The practice of carving migrated strongly in the first decade of the 20th century to other wooden furnishings: tables, frames, complete furnishings reinterpreted in a “rustic” Sardinian key (renowned, for their quality of execution, those of the Fratelli Clemente Company in Sassari). Even the ceramic tiles by artists such as Federico Melis, Nino Siglienti, Edina Altara, were marketed together with the “traditional Sardinian” wooden frame, made mostly by the Cau workshop in Cagliari. Of these frames, almost always dyed black, many have motifs taken from traditional cases. The second post-war period saw a decline in interest in the Sardinian cassa (also a victim of the widespread rejection of folklore), an attitude that favored the enormous demand for this artifact by the new tourist user who, often dismembering and dispersing it, has destined the carved part of the box to be re-functionalized as a door door, closet door, thermosiphone panel or mobile bar with a front flap (examples mainly found in Costa Smeralda).

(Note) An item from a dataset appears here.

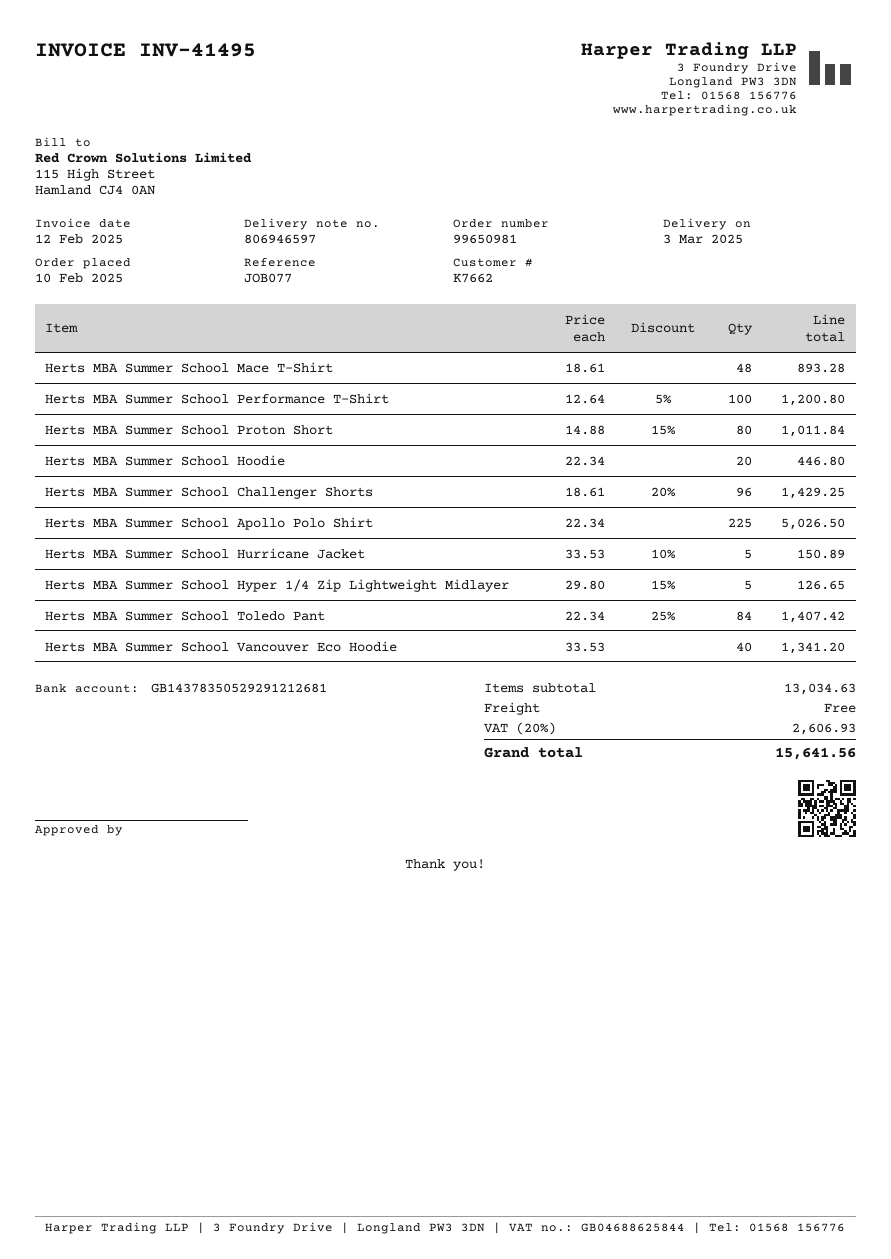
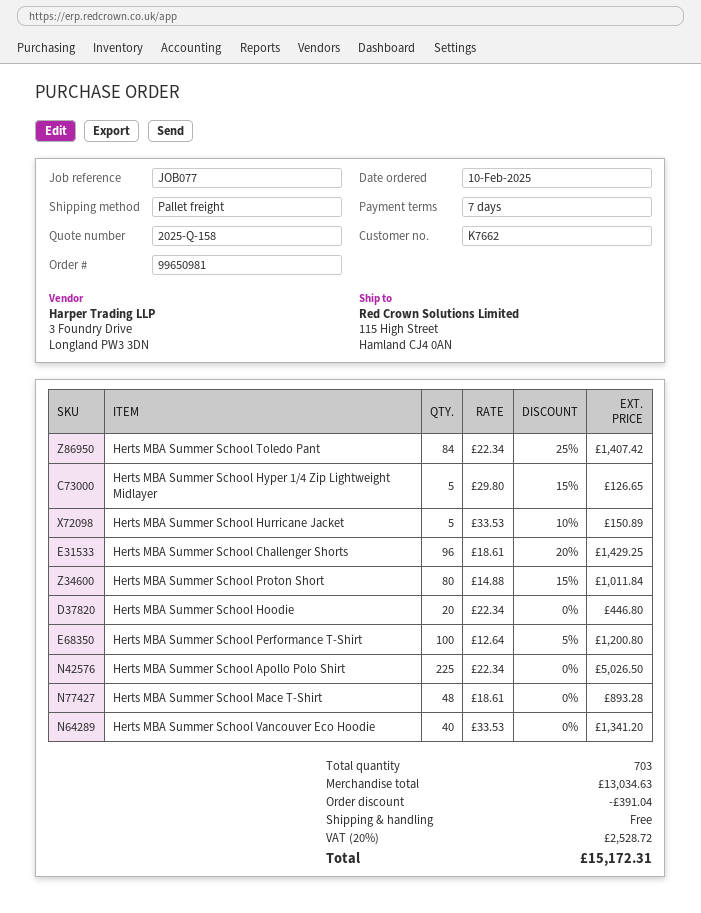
discount: none -> 391.04
tax: 20% = 2606.93 -> 20% = 2528.72
total: 15641.56 -> 15172.31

Variants of some interest in the case, redesigned in the 1950s, are those left by the artist and designer Melkiorre Melis, with a front panel painted in colors in imitation of a fabric, and by the architect Ubaldo Badas, who proposes a model with elongated feet, shaped with typical post-war taste, and with relief drawings and carving on the front; a second model by Badas sees the direct replacement of the front panel, once carved, with a fabric with traditional designs. A curious insertion that, by reducing production costs, shifts the reflection to the analogy between woven and carved motifs. Eugenio Tavolara, in the 1950s, also proposed kitchen cutting boards ('tazeris') with one side with carved motifs, also trying to affirm, by recovering their shapes and patterns, the use of wooden stamps for bread ('pintaderas').